**Work to complete**
Scan the records for the string "discount" and state how many lines contain it, using the number alone.

**Listed records**
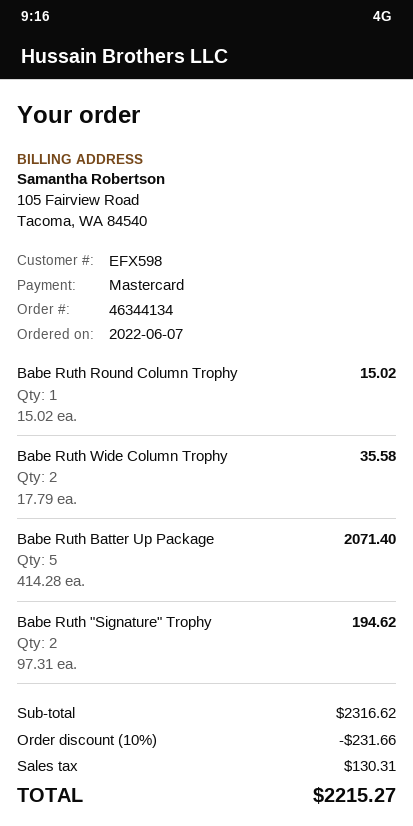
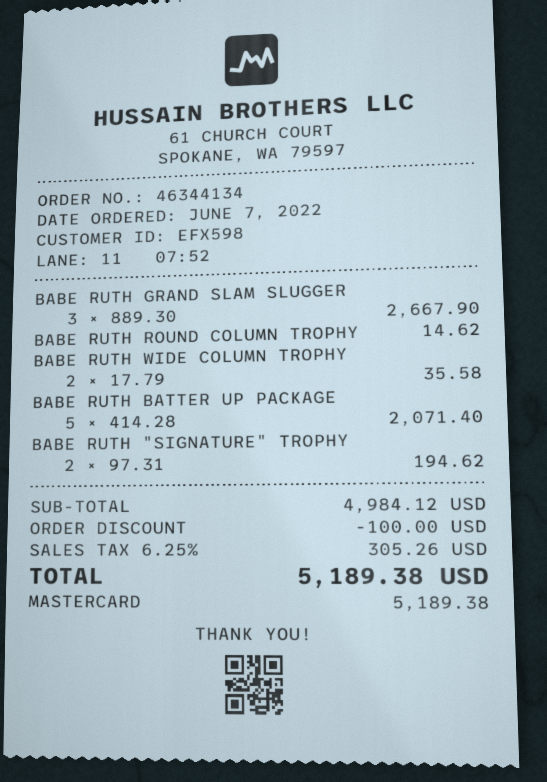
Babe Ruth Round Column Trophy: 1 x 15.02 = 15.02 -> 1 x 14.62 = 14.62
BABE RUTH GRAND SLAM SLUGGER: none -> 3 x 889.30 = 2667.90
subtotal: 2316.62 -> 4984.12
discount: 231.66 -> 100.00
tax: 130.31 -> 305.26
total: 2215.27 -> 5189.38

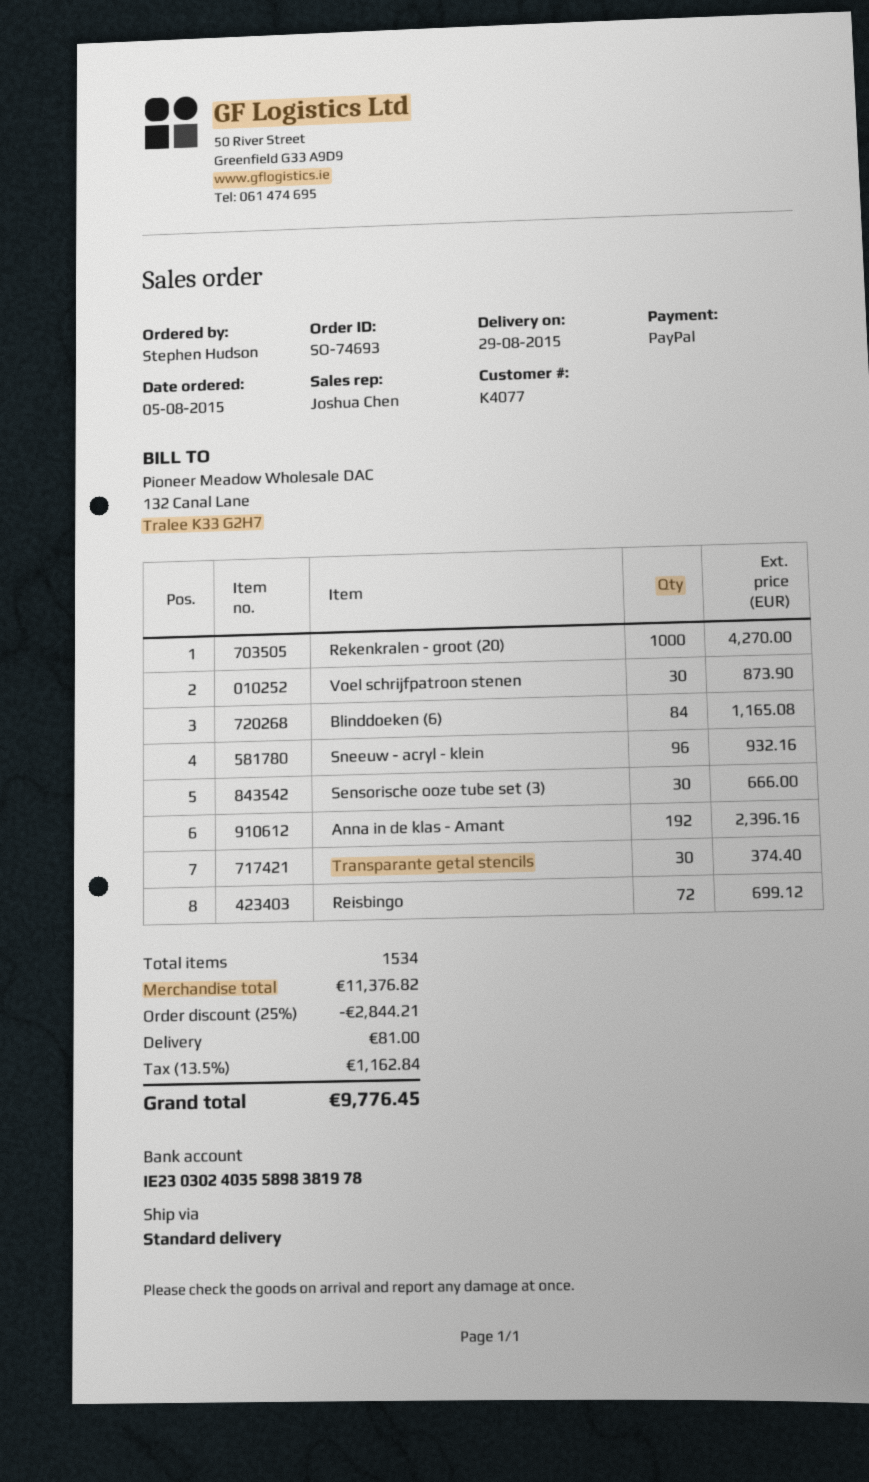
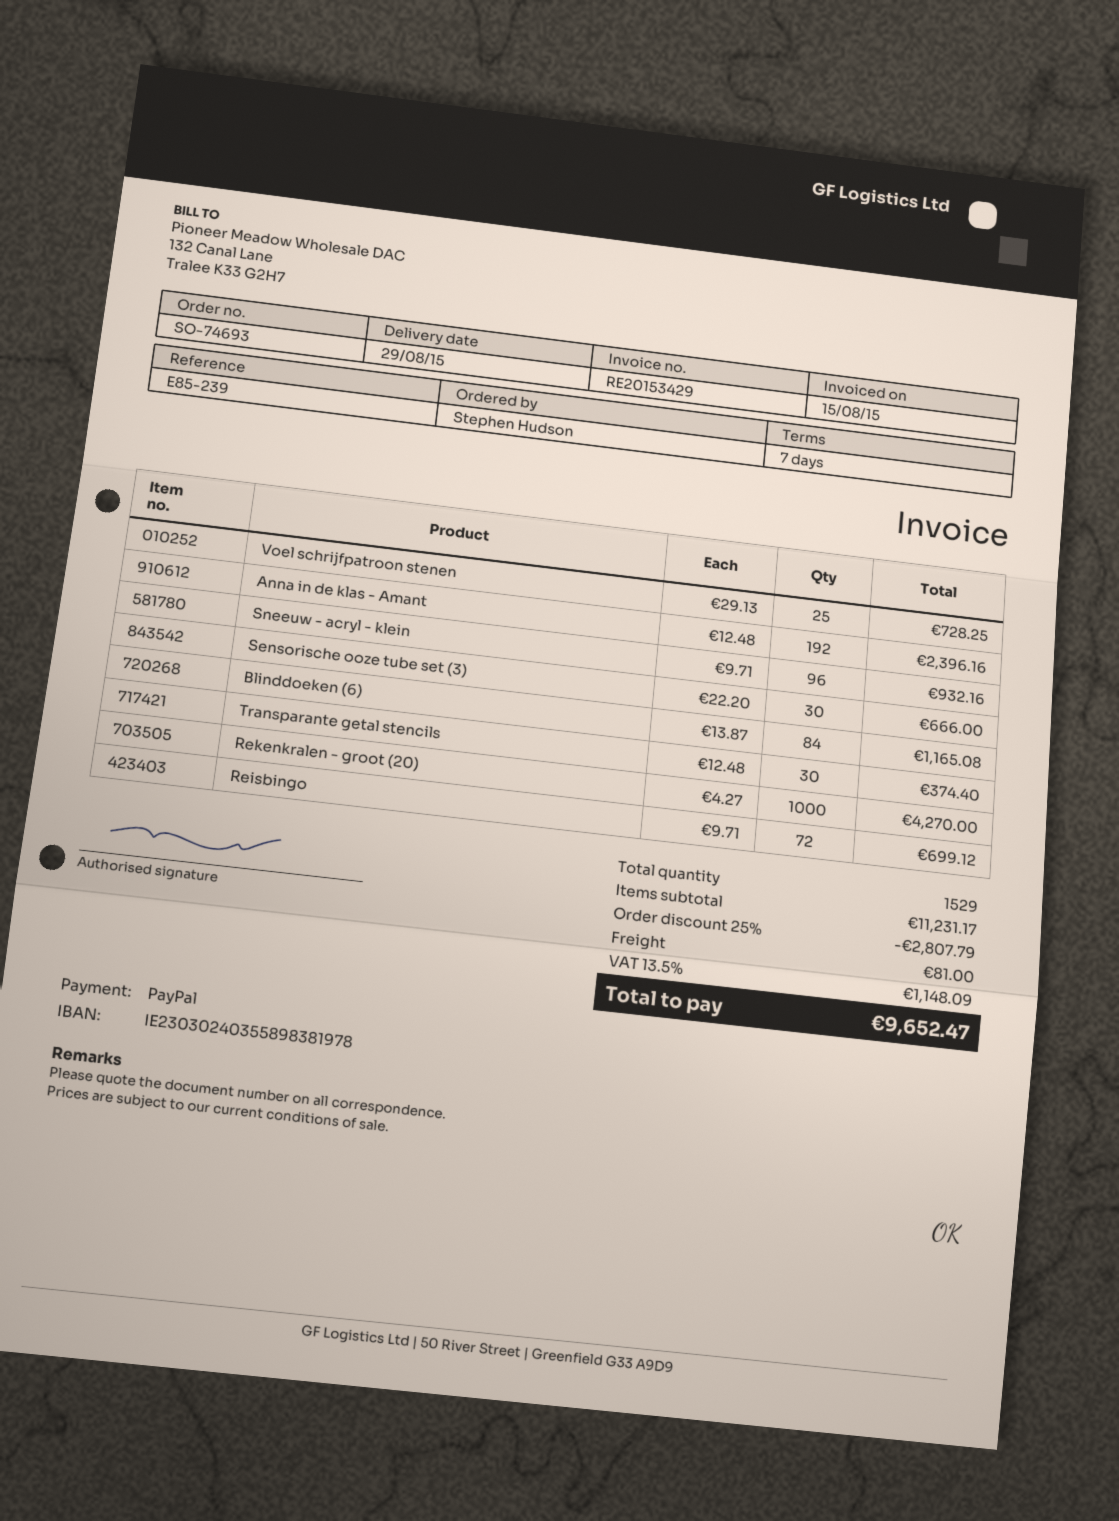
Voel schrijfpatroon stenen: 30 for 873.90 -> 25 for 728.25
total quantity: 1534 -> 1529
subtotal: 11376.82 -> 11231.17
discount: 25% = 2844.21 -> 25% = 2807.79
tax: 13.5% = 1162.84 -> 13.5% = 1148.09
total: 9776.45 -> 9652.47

**Expected answer**
2